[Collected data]
◆ ◆ ◆ ◆
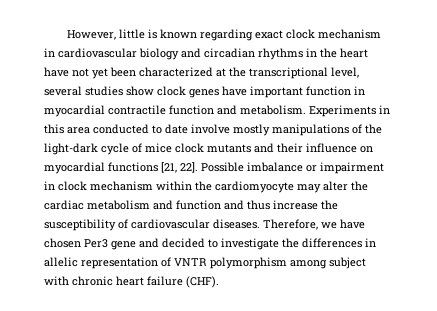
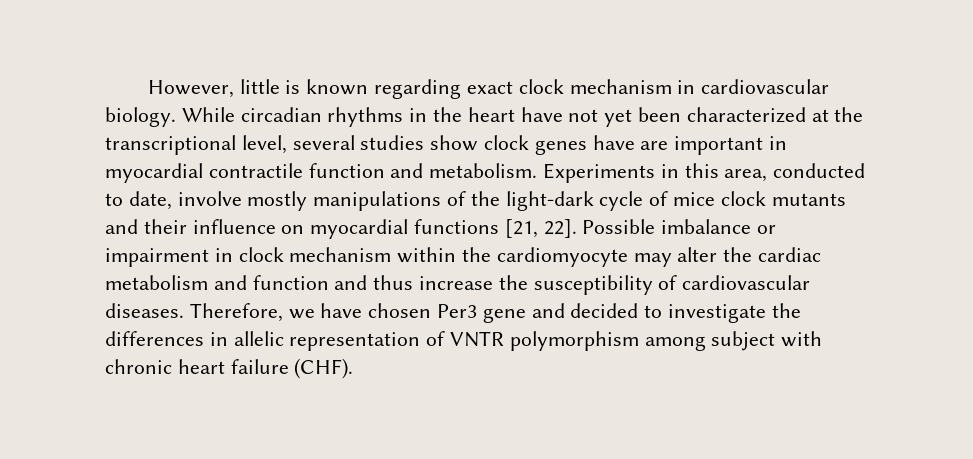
- However, little is known regarding exact clock mechanism in cardiovascular biology and circadian rhythms in the heart have not yet been characterized at the transcriptional level, several studies show clock genes have important function in myocardial contractile function and metabolism.
+ However, little is known regarding exact clock mechanism in cardiovascular biology. While circadian rhythms in the heart have not yet been characterized at the transcriptional level, several studies show clock genes have are important in myocardial contractile function and metabolism.
- Experiments in this area conducted to date involve mostly manipulations of the light-dark cycle of mice clock mutants and their influence on myocardial functions [21, 22].
+ Experiments in this area, conducted to date, involve mostly manipulations of the light-dark cycle of mice clock mutants and their influence on myocardial functions [21, 22].

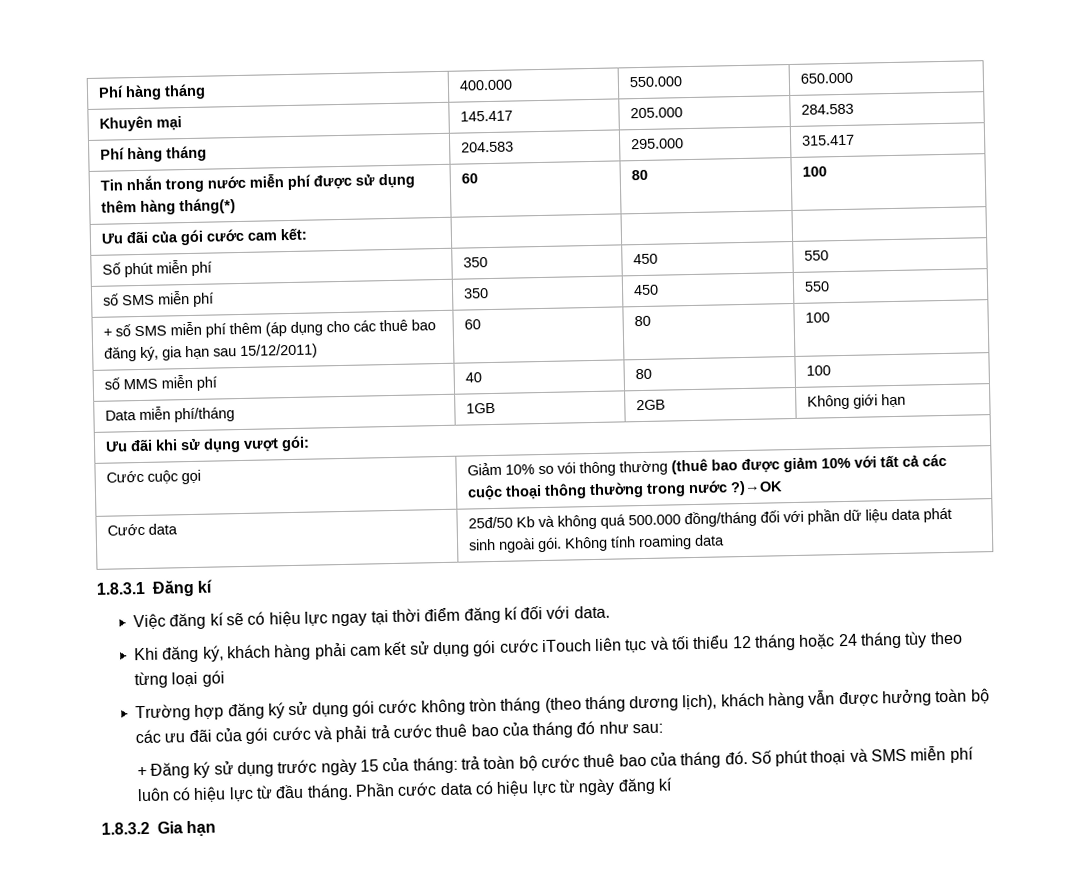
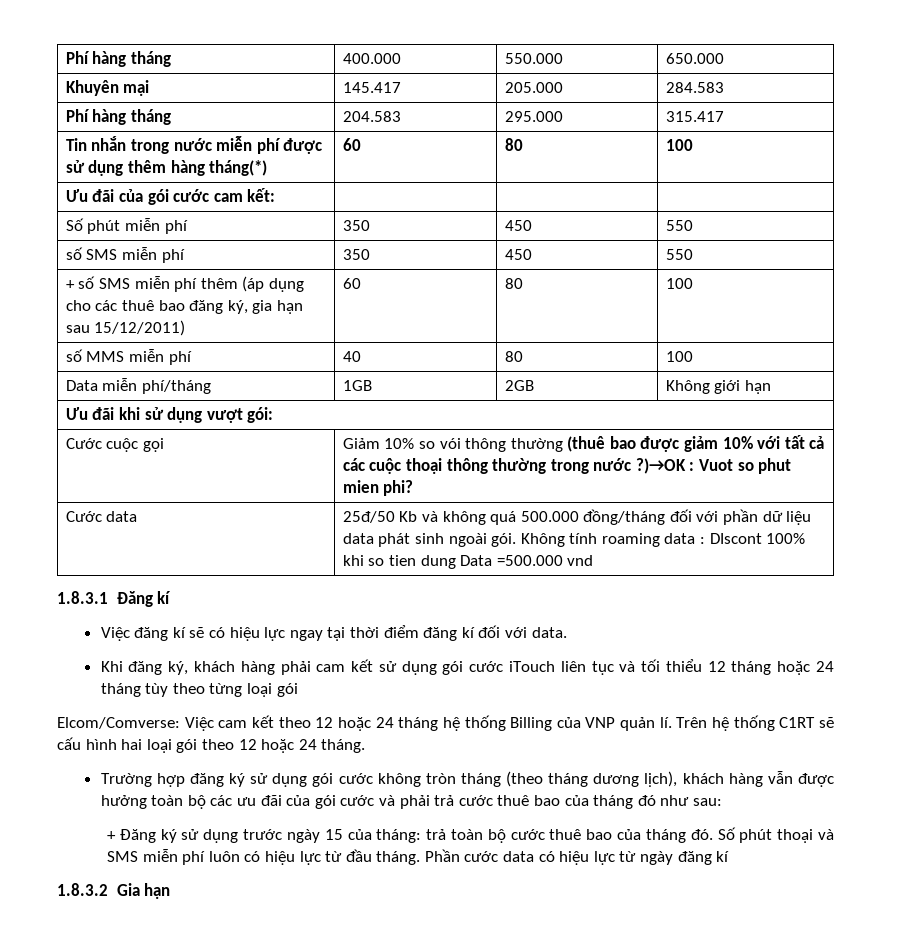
- Cước cuộc gọi | Giảm 10% so vói thông thường (thuê bao được giảm 10% với tất cả các cuộc thoại thông thường trong nước ?)→OK
+ Cước cuộc gọi | Giảm 10% so vói thông thường (thuê bao được giảm 10% với tất cả các cuộc thoại thông thường trong nước ?)→OK : Vuot so phut mien phi?
- Cước data | 25đ/50 Kb và không quá 500.000 đồng/tháng đối với phần dữ liệu data phát sinh ngoài gói. Không tính roaming data
+ Cước data | 25đ/50 Kb và không quá 500.000 đồng/tháng đối với phần dữ liệu data phát sinh ngoài gói. Không tính roaming data : DIscont 100% khi so tien dung Data =500.000 vnd
+ Elcom/Comverse: Việc cam kết theo 12 hoặc 24 tháng hệ thống Billing của VNP quản lí. Trên hệ thống C1RT sẽ cấu hình hai loại gói theo 12 hoặc 24 tháng.

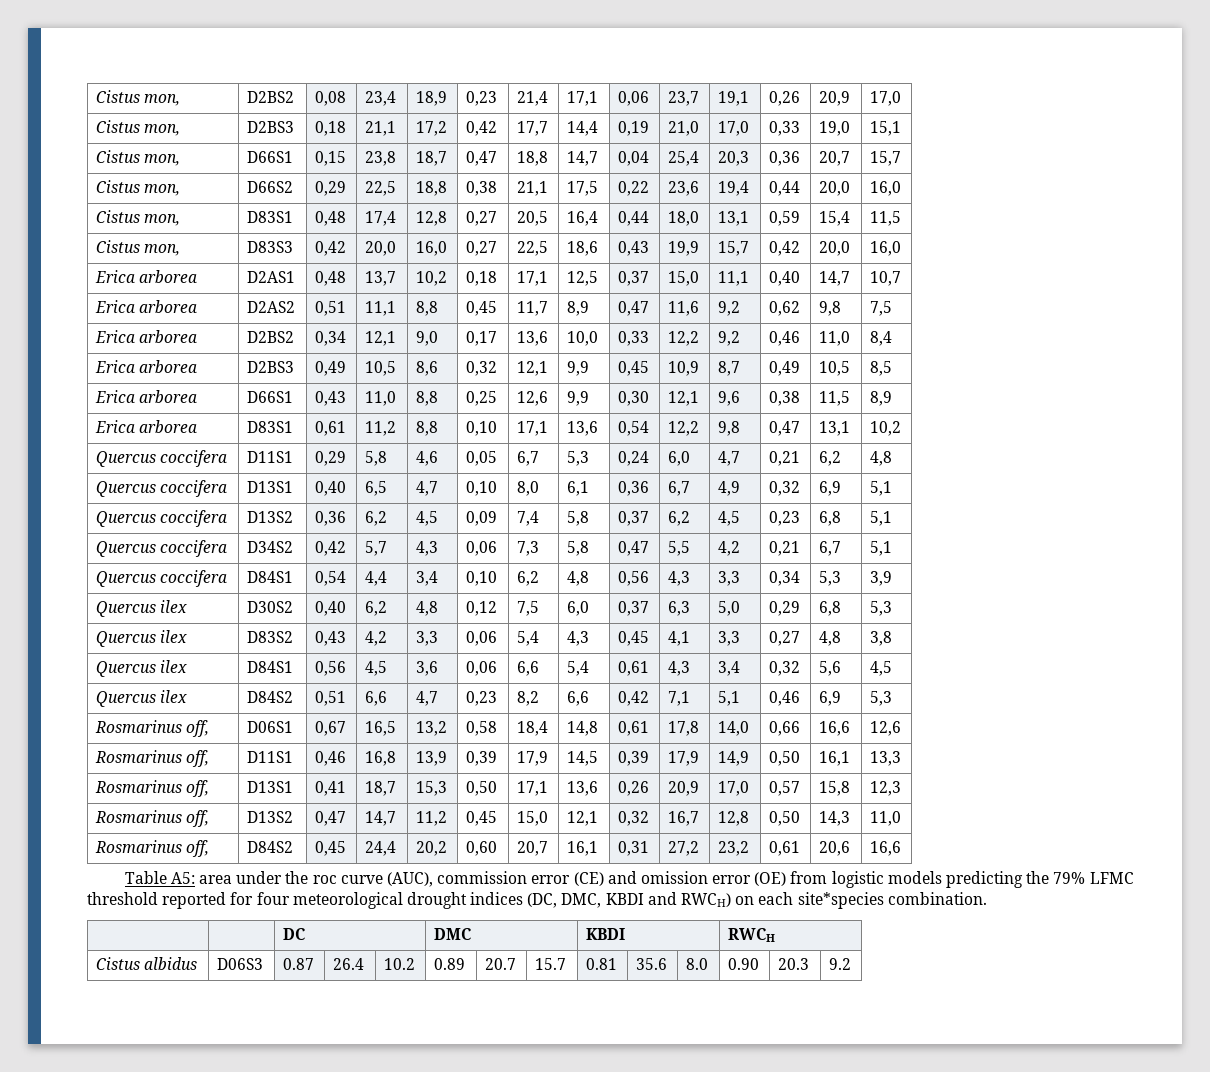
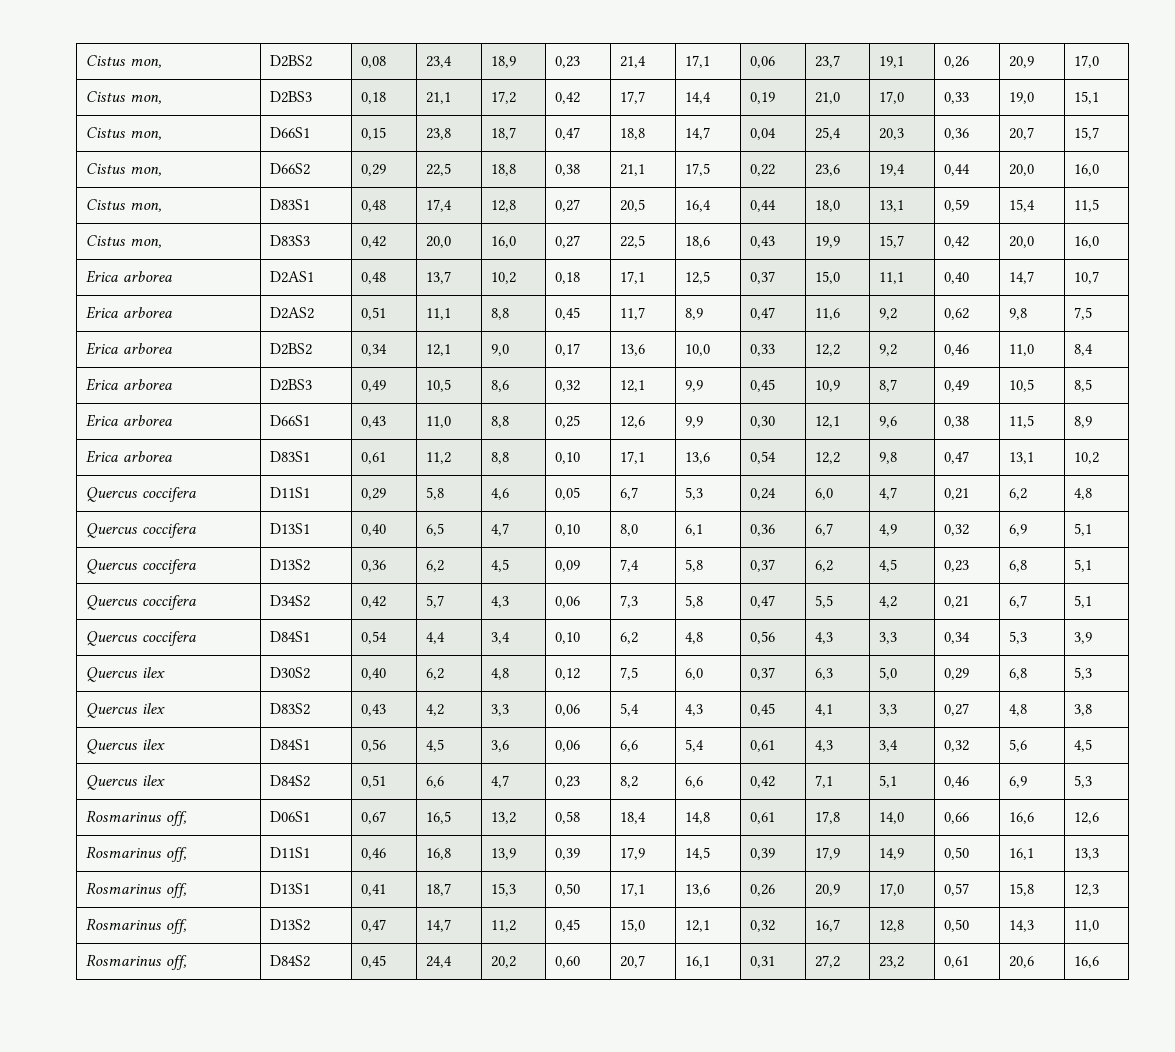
- Table A5: area under the roc curve (AUC), commission error (CE) and omission error (OE) from logistic models predicting the 79% LFMC threshold reported for four meteorological drought indices (DC, DMC, KBDI and RWCH) on each site*species combination.
- | | DC | DMC | KBDI | RWCH
- Cistus albidus | D06S3 | 0.87 | 26.4 | 10.2 | 0.89 | 20.7 | 15.7 | 0.81 | 35.6 | 8.0 | 0.90 | 20.3 | 9.2

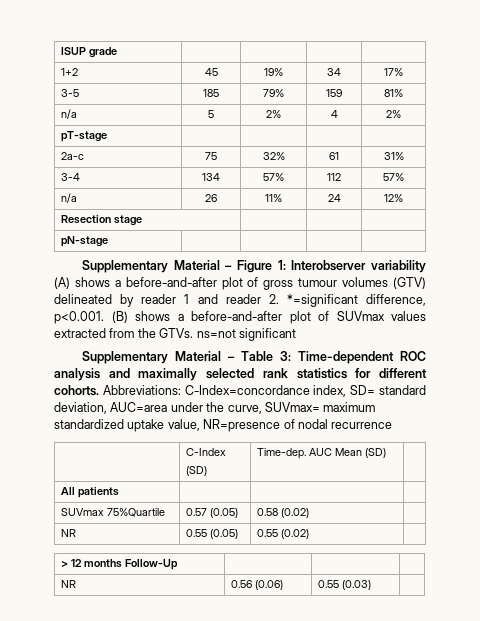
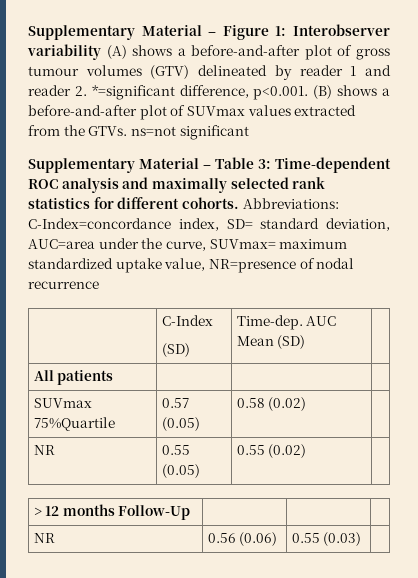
- ISUP grade | | | |
- 1+2 | 45 | 19% | 34 | 17%
- 3-5 | 185 | 79% | 159 | 81%
- n/a | 5 | 2% | 4 | 2%
- pT-stage | | | |
- 2a-c | 75 | 32% | 61 | 31%
- 3-4 | 134 | 57% | 112 | 57%
- n/a | 26 | 11% | 24 | 12%
- Resection stage | | |
- pN-stage | | | |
◆ ◆ ◆ ◆
- _What this task involves_
Only the lines above starting at the one containing "- Cước data" and ending at the one containing "Data =500.000 vnd", both included, are to be returned, exactly as they read.

- _Output below_
- Cước data | 25đ/50 Kb và không quá 500.000 đồng/tháng đối với phần dữ liệu data phát sinh ngoài gói. Không tính roaming data
+ Cước data | 25đ/50 Kb và không quá 500.000 đồng/tháng đối với phần dữ liệu data phát sinh ngoài gói. Không tính roaming data : DIscont 100% khi so tien dung Data =500.000 vnd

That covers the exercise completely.